Most of people within the maritime industry are aware of the by-product which comes with the field itself as ships release a lot of pollutants into the sea.

So what goes in the ship in order to operate effectively and what comes out that damages ecology?

Starting from what makes the ship move; Fuel oil.
Oil spills are less frequent but very devastating when they happen as ships discharge oily water from fuel and lubrication oil; that gets dumped into the sea as many ports lack adequate waste disposal facility.

Following oil spills is the air pollution that is done with Carbon Dioxide, Nitrogen Oxide, Sulphur Dioxide coming from smokestacks. All emissions cause respiratory problems if inhaled.

For the ship to stay balanced, ballast water is required and this requirement is directly proportional to the size of the ship where the bigger it is the more ballast water is needed to keep it afloat.  This is done in ways that ballast provides moment to resist lateral forces of the sail and is easily emptied to reduce draft/weight of the boat.

The pollution from ballast water comes in the form of discharge of biological species of plants, animals, bacteria and viruses which are dumped into the ocean with the ballast water. Such discharge causes damage to marine ecology and even death to human population.



Examples of ballast water pollution is the release of vibrio cholerae in Peru that killed 10,000 people in 3 years.

Another form of ship emission is grey water and sewage which comes from toilets, showers, galleys, sinks and cleaning and contains pollutants such as metals, oils, detergents, organic compounds and petroleum hydrocarbons. Along with that, a form of bacteria fecal coliform is also among the emissions found in grey water which occurs due failure of sewage treatment facilities ; whose release contaminate water and cause a variety of health issues.


Finally, another emission from a ship is the phenomenon of hull leaching where a chemical reaction between ship hull paint and water takes place as the ship sails. This releases chemicals into the marine ecology.



Boat paints, designed to prevent materials from accumulating on the hull, (process known as “fouling”) contain copper as it is toxic to most biological organisms that stick to the ship’s hull. As ships sail across international waters the copper concentration is increased worldwide; polluting marine ecology and damaging life forms.

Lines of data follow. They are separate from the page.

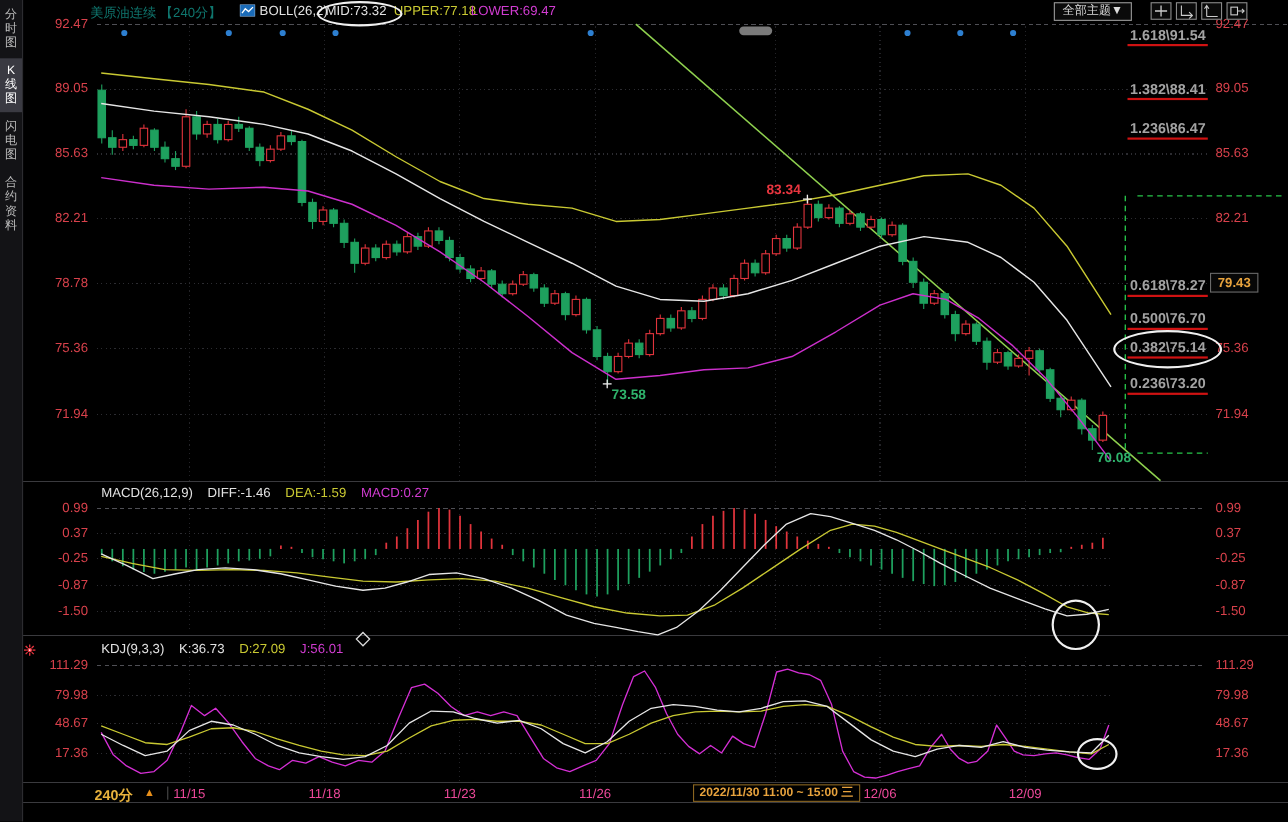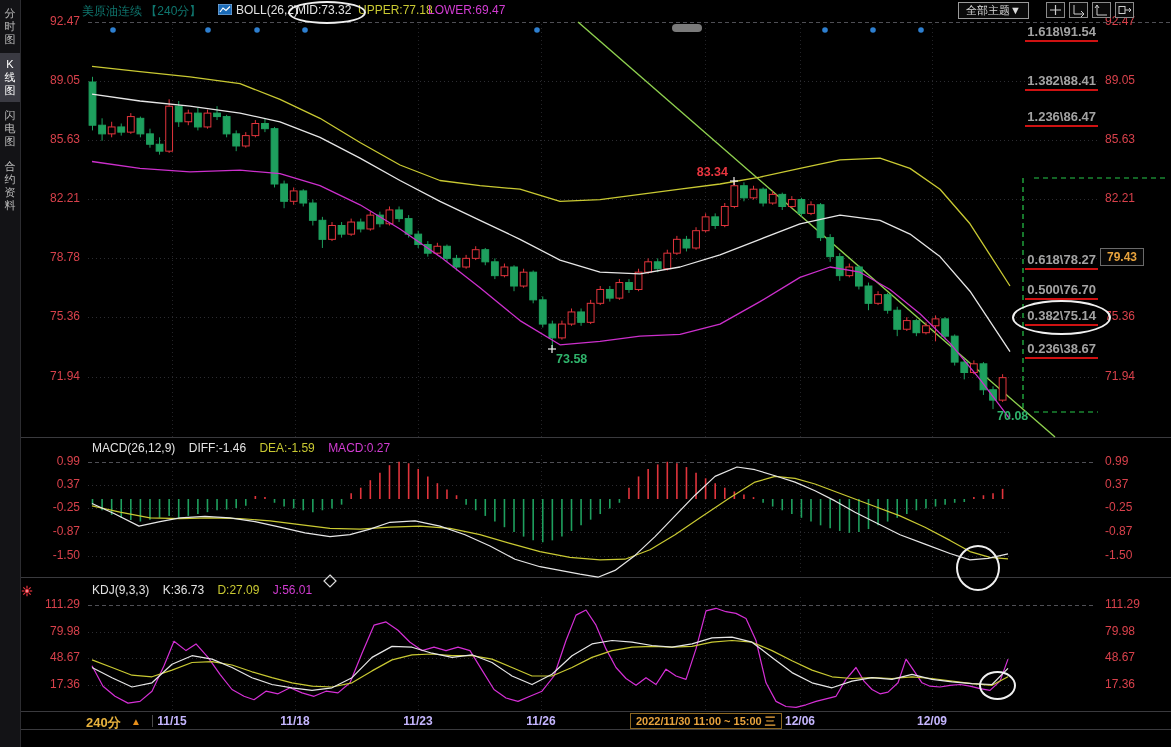"0.236\38.67" div.fib { text: 38.67 -> 73.20 }
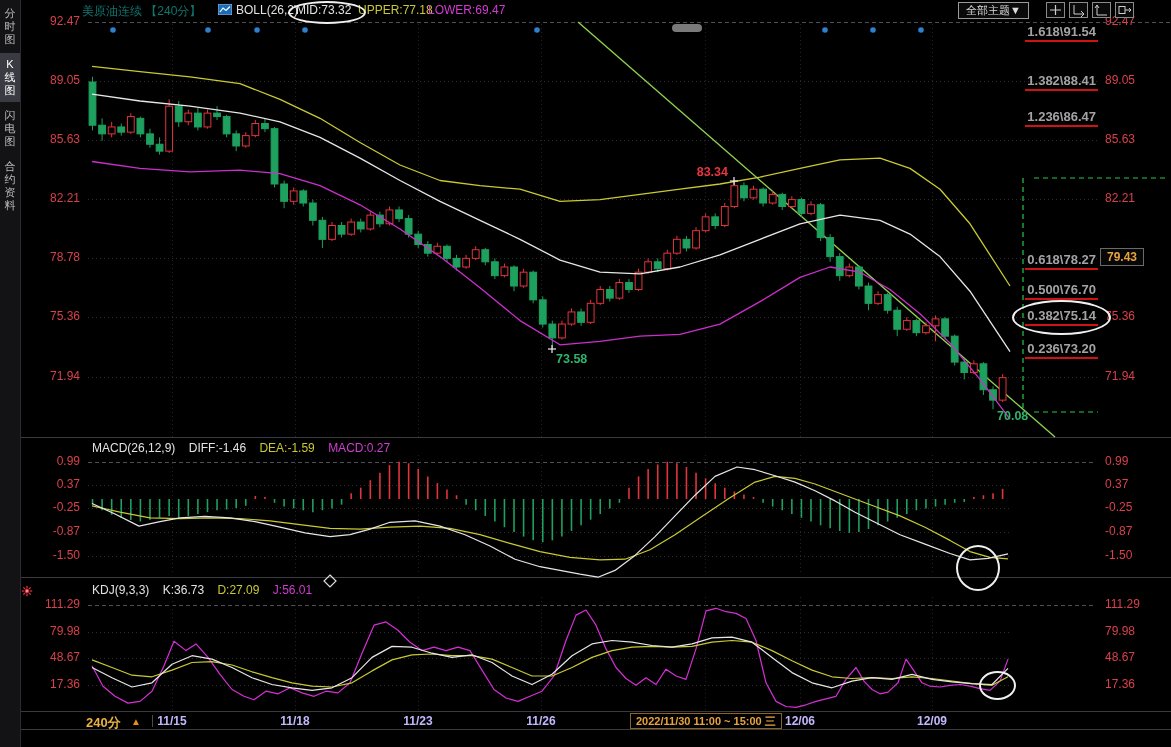"11/15" .dtl { color: #c4b5fd -> #ec4899; font-weight: bold -> normal }
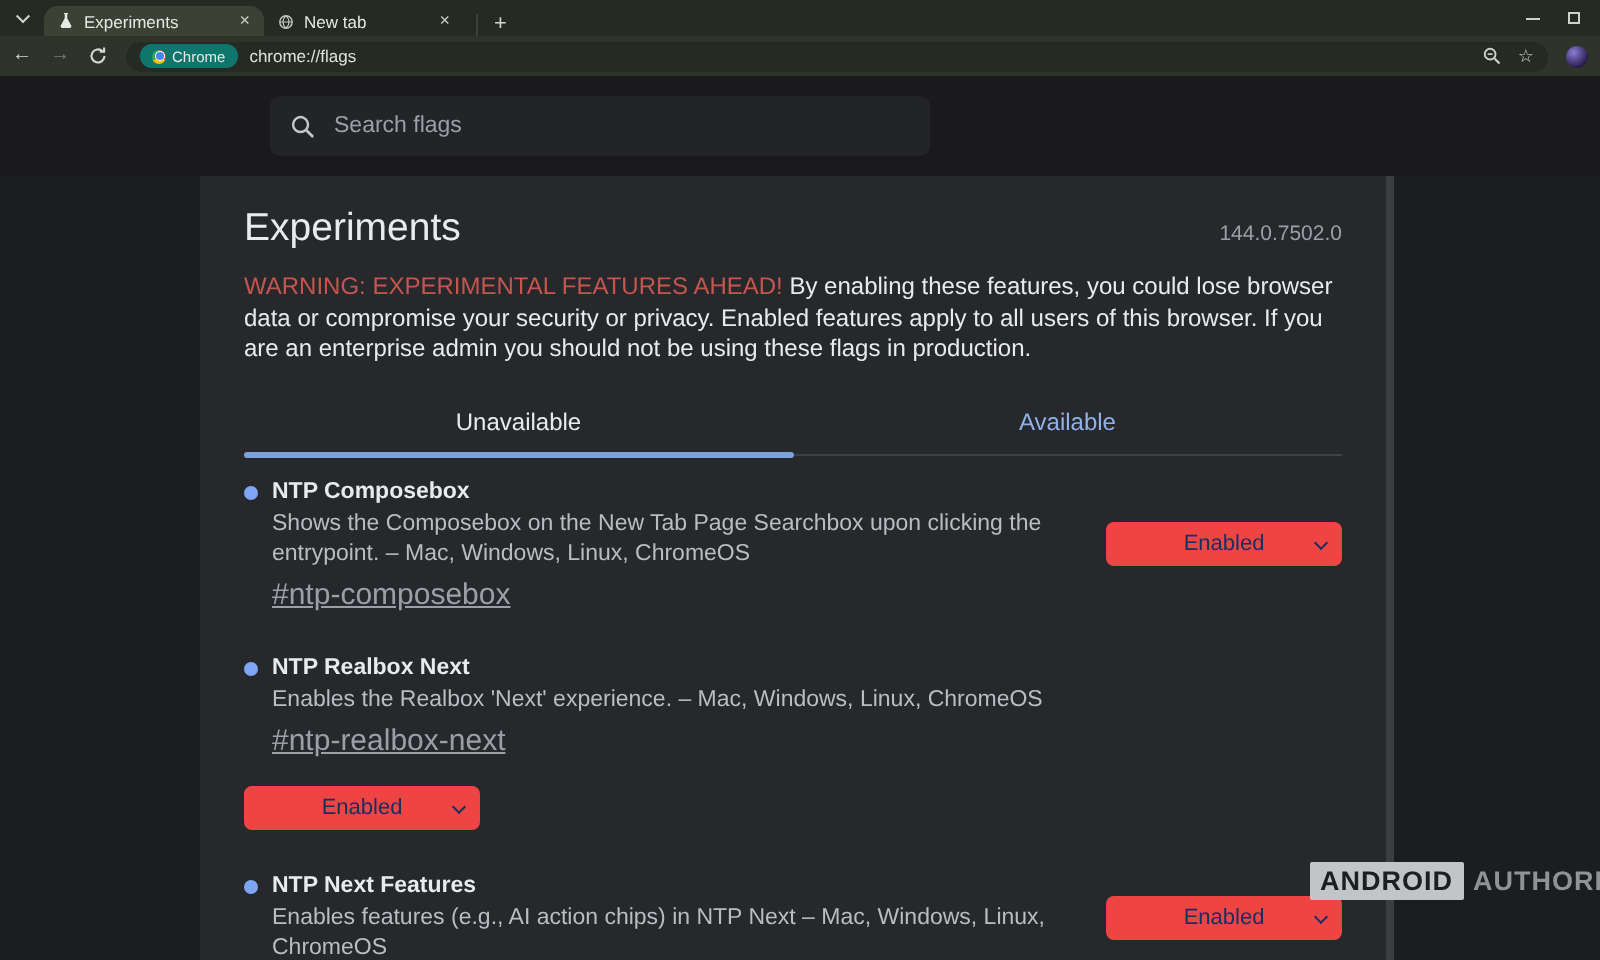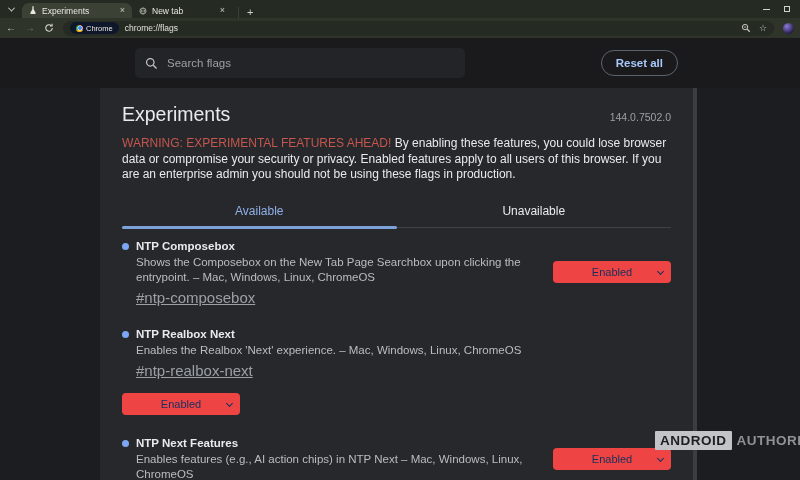"Chrome" .chrome-badge { background: #0f172a -> #0f766e }
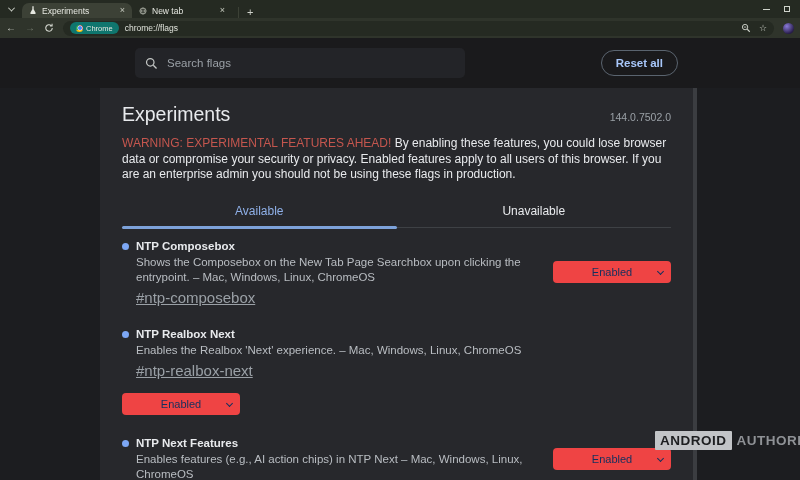"Reset all" button.reset-btn { html: <button>Reset all</button> -> none }
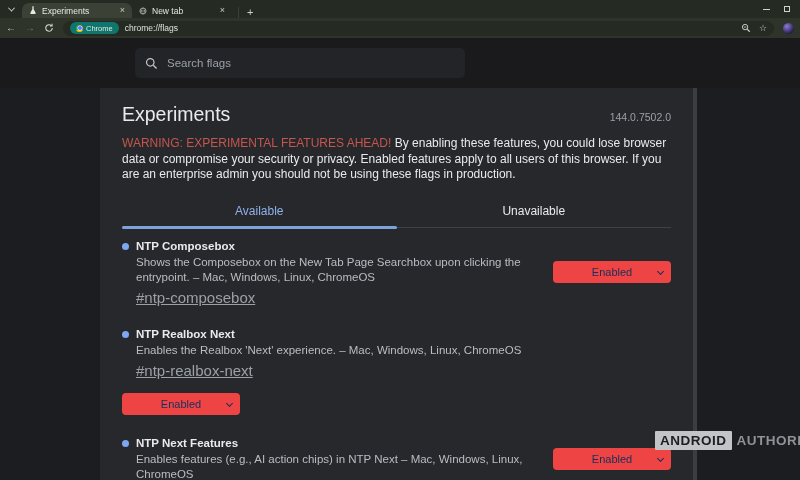"Available" div.flag-tab { order: before "Unavailable" -> after "Unavailable" }
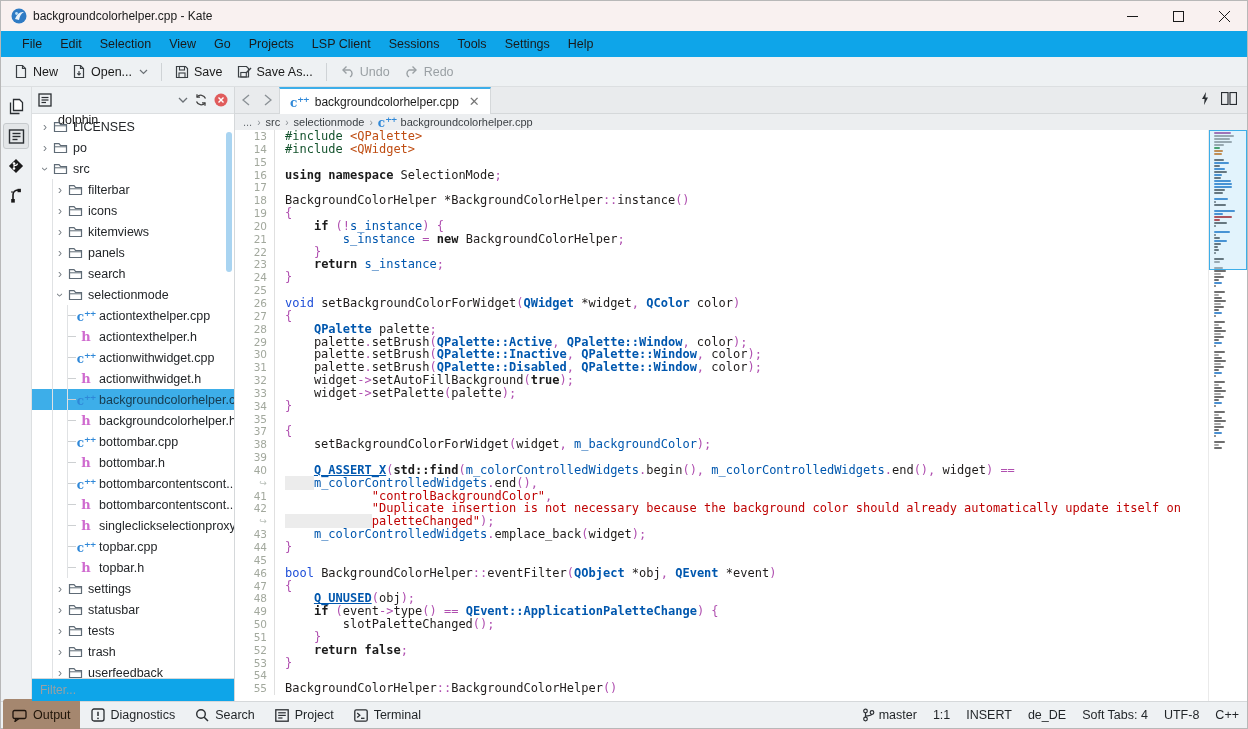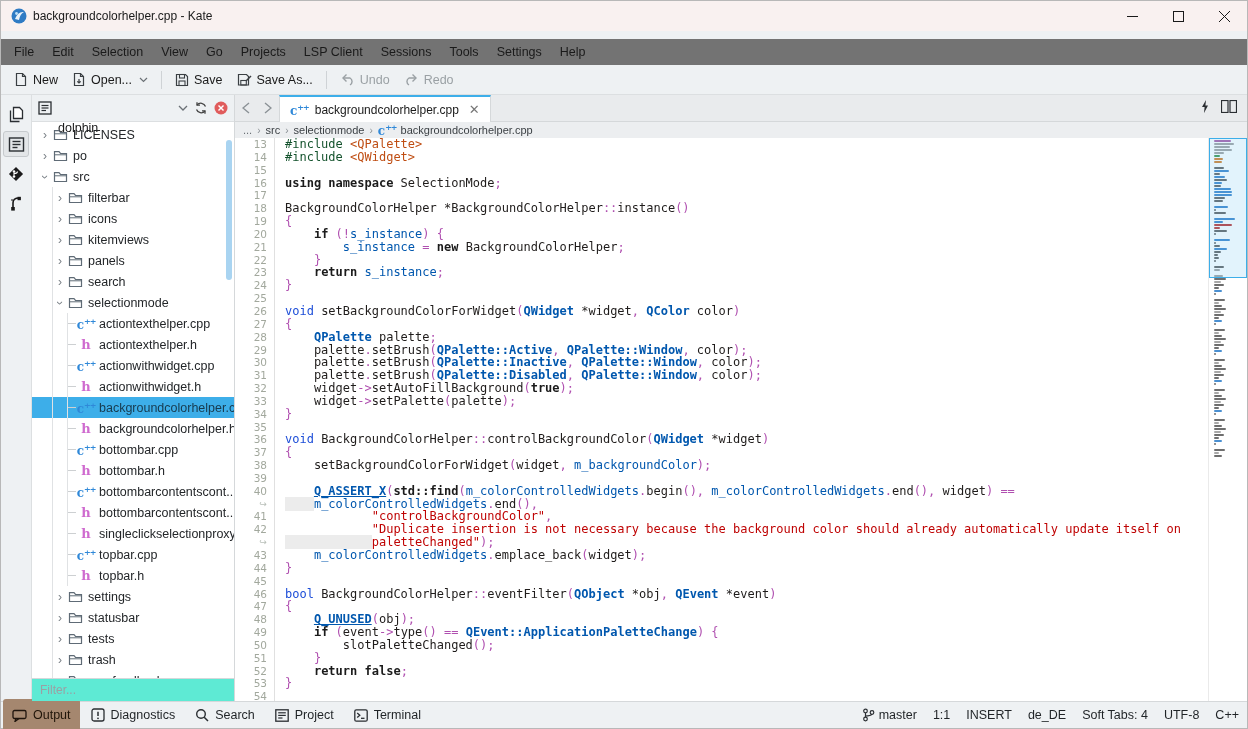"File" .menubar { background: #737373 -> #0ea5e9; margin-top: 8px -> none; padding-left: 4px -> 12px }
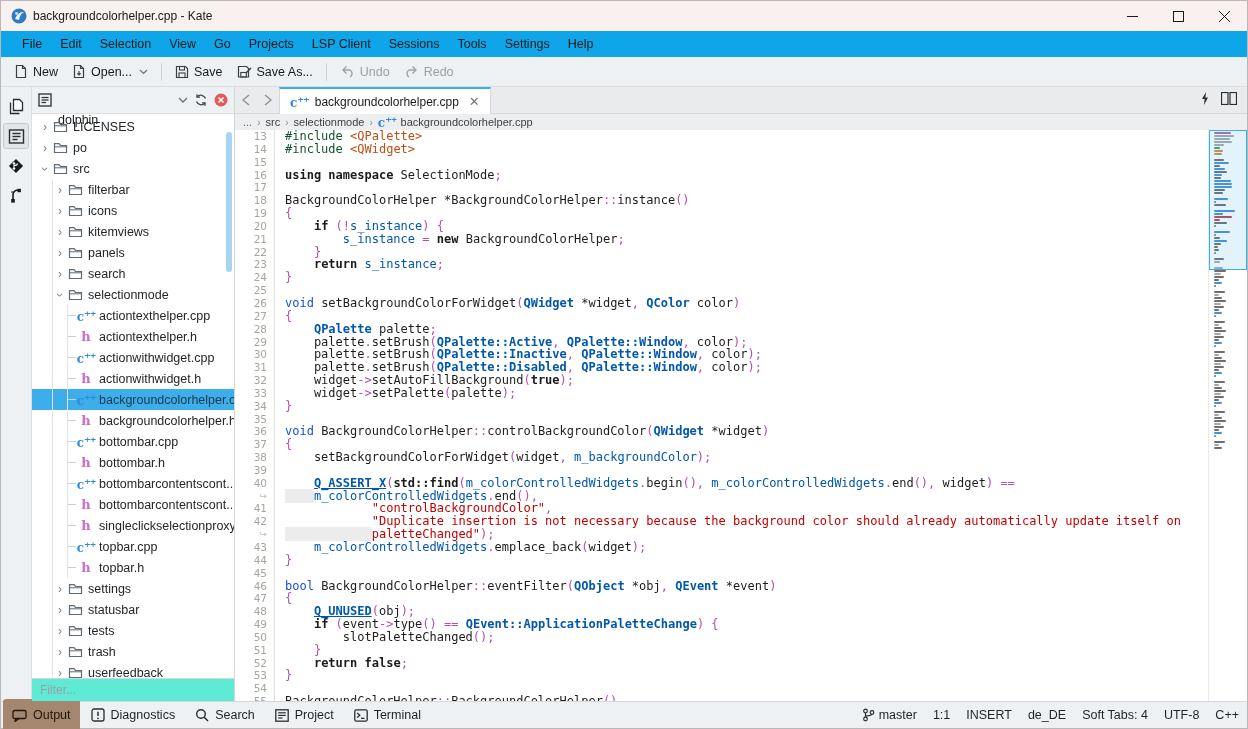"36" div.crow { html: <div><span>36</span><span><span>void</span><span> BackgroundColorHelper</span><span>::</span><span>controlBackgroundColor</span><span>(</span><span>QWidget</span><span> *widget</span><span>)</span></span></div> -> none }
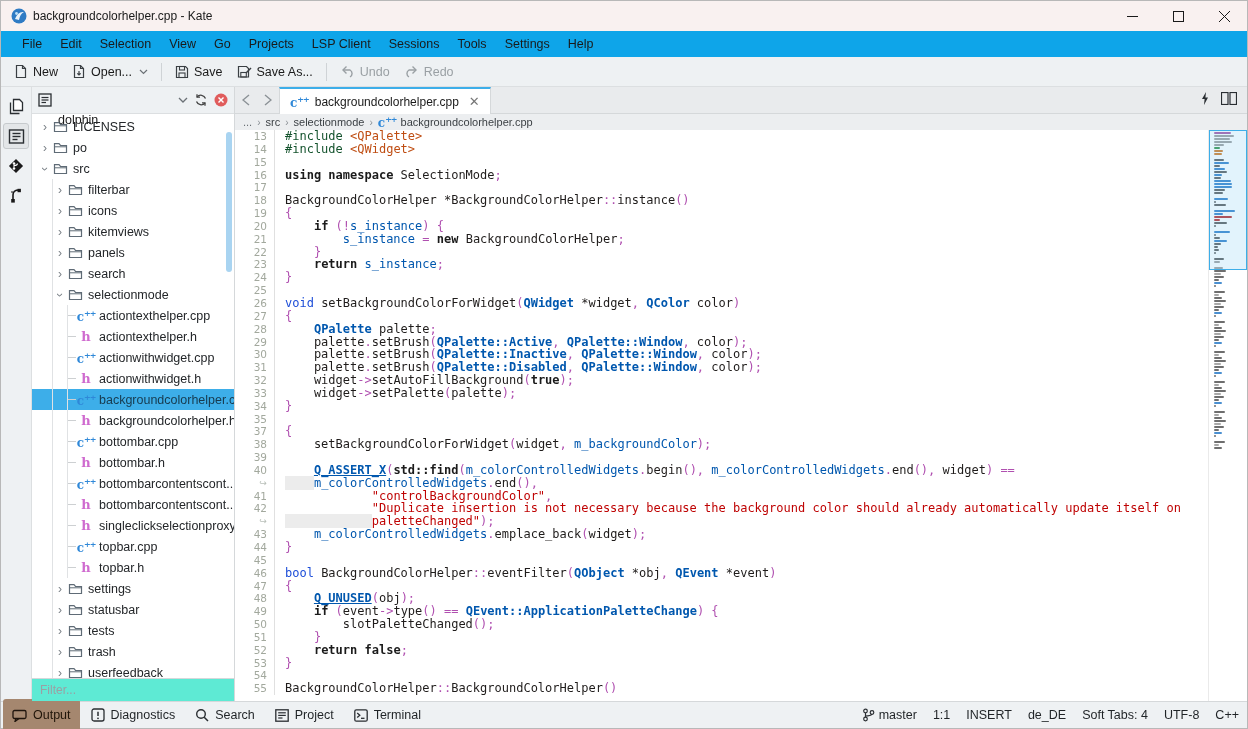"Filter..." .filter { background: #5eead4 -> #0ea5e9 }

Concluding this brief summary of ship emissions it is visible that a conventional vessel produces a lot of pollution which is a by-product of important factors such as fuel to keep the ship moving and anti-fouling paint which protects the hull. However, there exist alternative methods to keep the ship moving and efficient; all possible with further investigation of your vessel and knowledge of other ways and materials which can replace more conventional ones.